Well, wasn’t that what I was saying above?
Commandment 10: Don’t choose a free platform
If you want to go down the route this infographic is suggesting, you won’t be able to do this with a free platform.
This is because the free platform is hosted by the people that own and promote the blogging package, not yourself. They don’t want you to make money at their expense! They will probably want to add their own adverts in if your blog starts to do well, to capitalise on your success and popularity.
If you want to insert a Paypal button or add a sign up form to a newsletter, you will need to self-host your blog. This means buying a hosting account and a domain name, and building your blog (eg using WordPress) on this. Then you will have carte blanche what you can do on your blog without anyone penalising or deleting you.
Having a free blog may be limiting, but it is a great way to get started to learn the ropes. For the very nervous beginner blogger without any money, I suggest using a free blogging package, like WordPress.com, to get a toehold in the blogosphere. Once you’ve made a name for yourself and created a loyal following, then you can upgrade to a paid version quickly and easily.
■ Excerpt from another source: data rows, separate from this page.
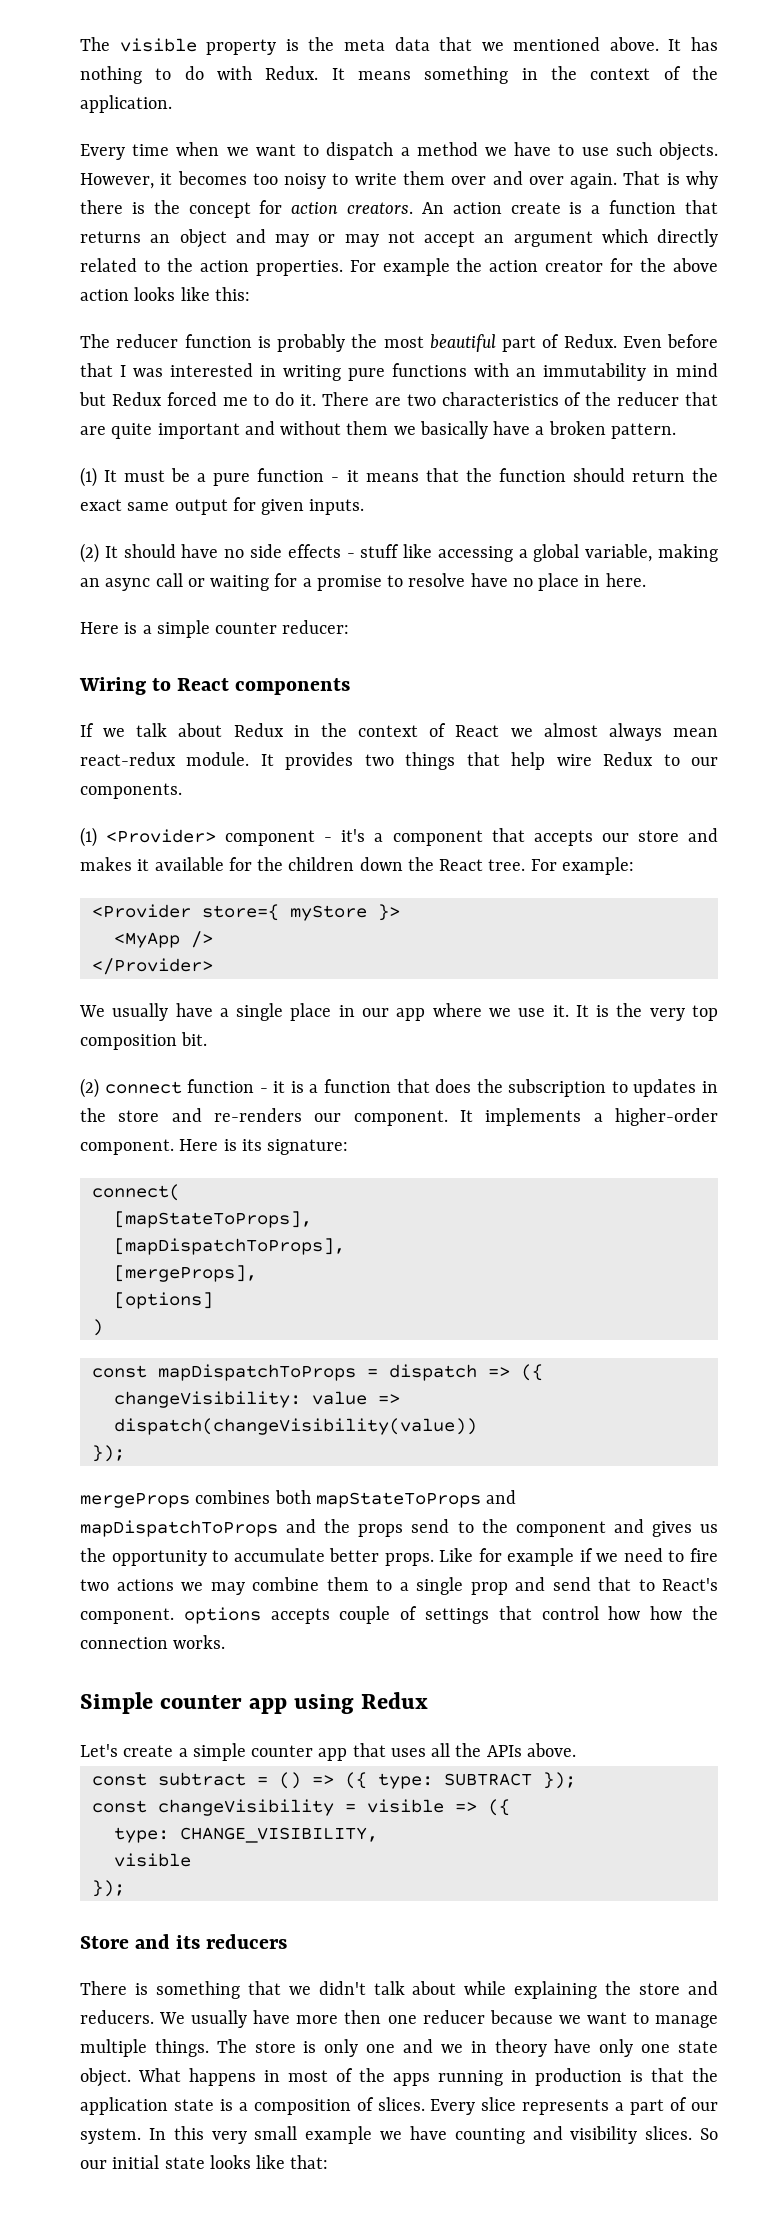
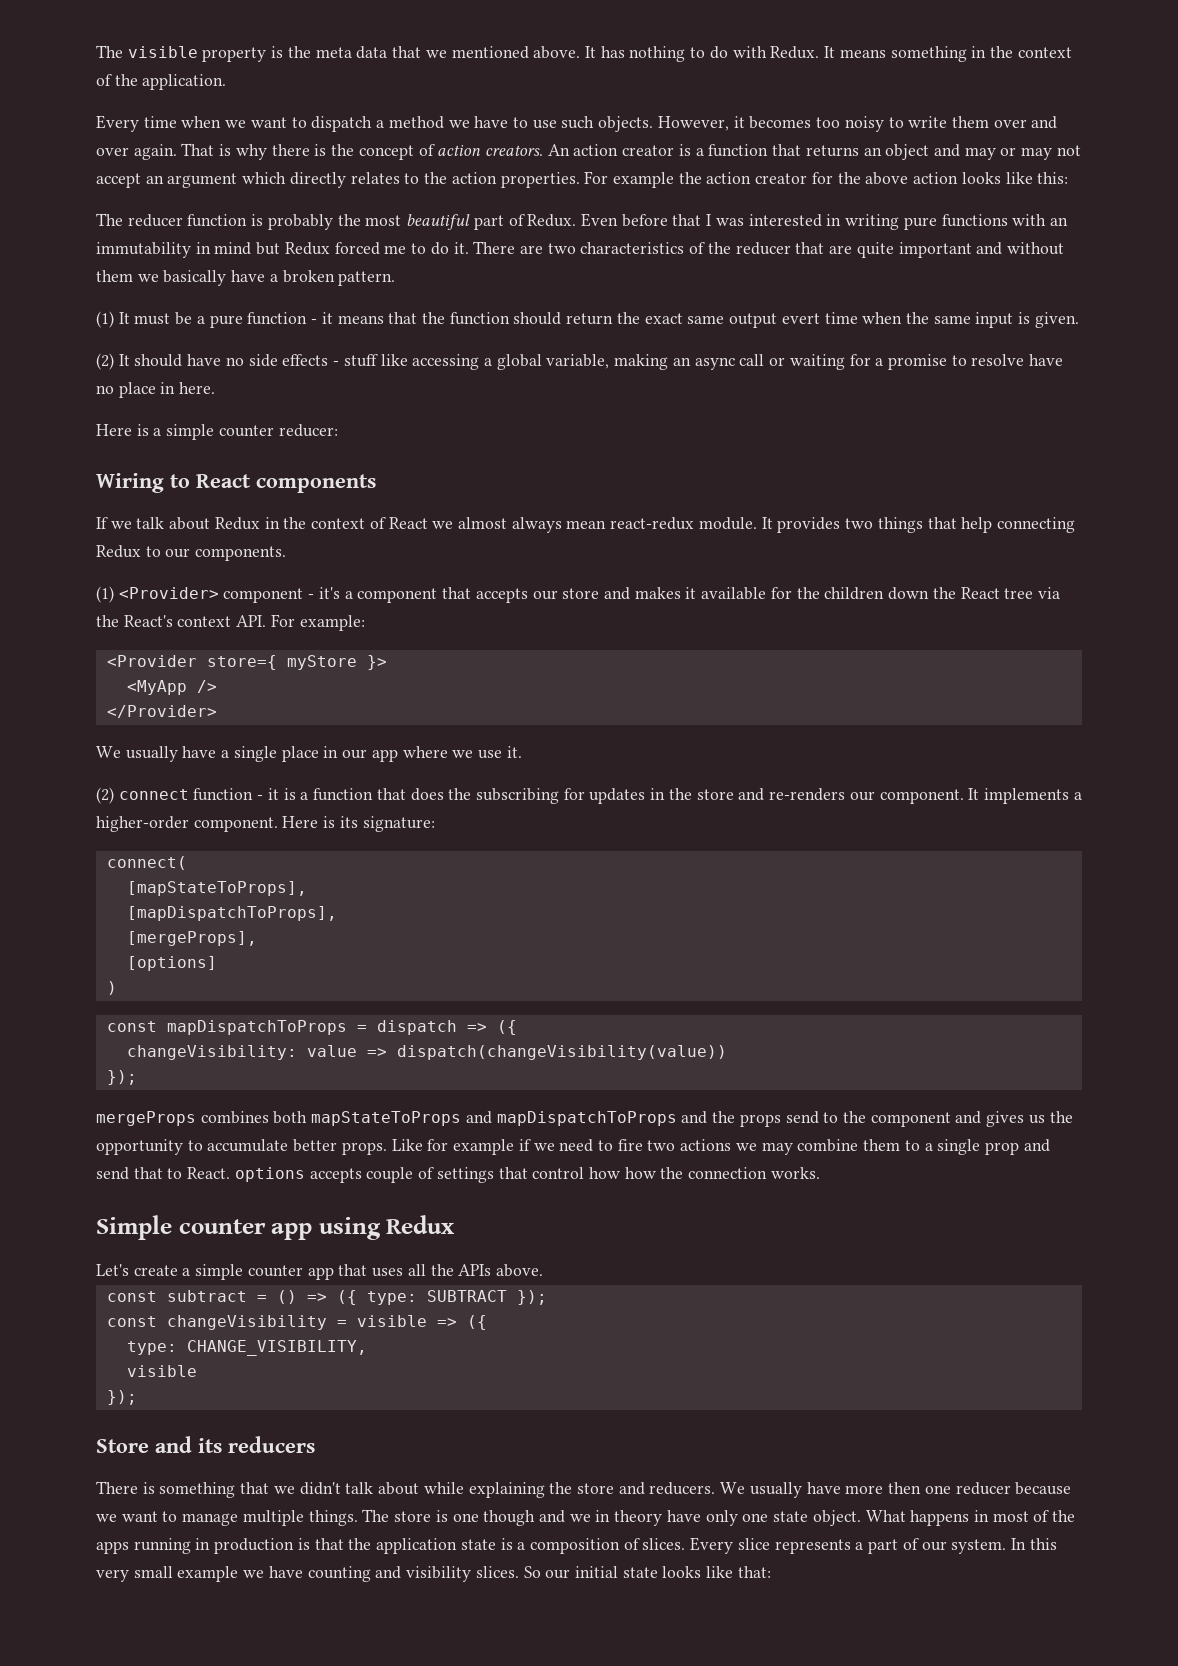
[259,200,283,214] for -> [418,144,435,156] of
[510,202,561,214] create -> [622,145,675,156] creator
[80,258,137,272] related -> [350,172,400,184] relates
[232,497,365,515] for given inputs. -> [781,312,1079,328] evert time when the same input is given.
[556,754,592,766] wire -> [996,517,1075,533] connecting
[488,859,526,871] tree. -> [1004,587,1060,599] [96,615,267,627] tree via the React's context API.
[575,1003,718,1021] [80,1032,208,1050] It is the very top composition bit. -> (522, 752) none
[508,1079,628,1097] subscription to -> [475,788,585,804] subscribing for
[662,1578,718,1591] [80,1608,174,1624] React's component. -> [187,1167,231,1179] React.
[324,2039,396,2057] only one -> [452,1510,536,1526] one though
What I think of these commandments
Many people involved in blogging have no idea what it’s like to be a beginner. They are so wrapped up in their own little worlds, they have forgotten, or never had to worry, about being a true beginner.
Therefore when I see these outlandish suggestions such as in these commandments what a beginner blogger should be doing, I both laugh and sigh. Most of the beginner bloggers I deal with are not in their first flush of youth, and find technology difficult. The people who composed this infographic were probably in their 20s, and for them technology is second nature.
There are plenty of potential writers over the age of 40 who would love to write online, but need appropriate guidance to do so. They should not be written off as ‘too old’. You will never know their gifts if they are ignored and pushed aside.
A huge amount of enjoyment, learning and revelation can occur from a beginner blogger who is given the chance to understand the process of blogging, without being bamboozled by the jargon and terminology that frankly turns them cold. This infographic certainly doesn’t help them.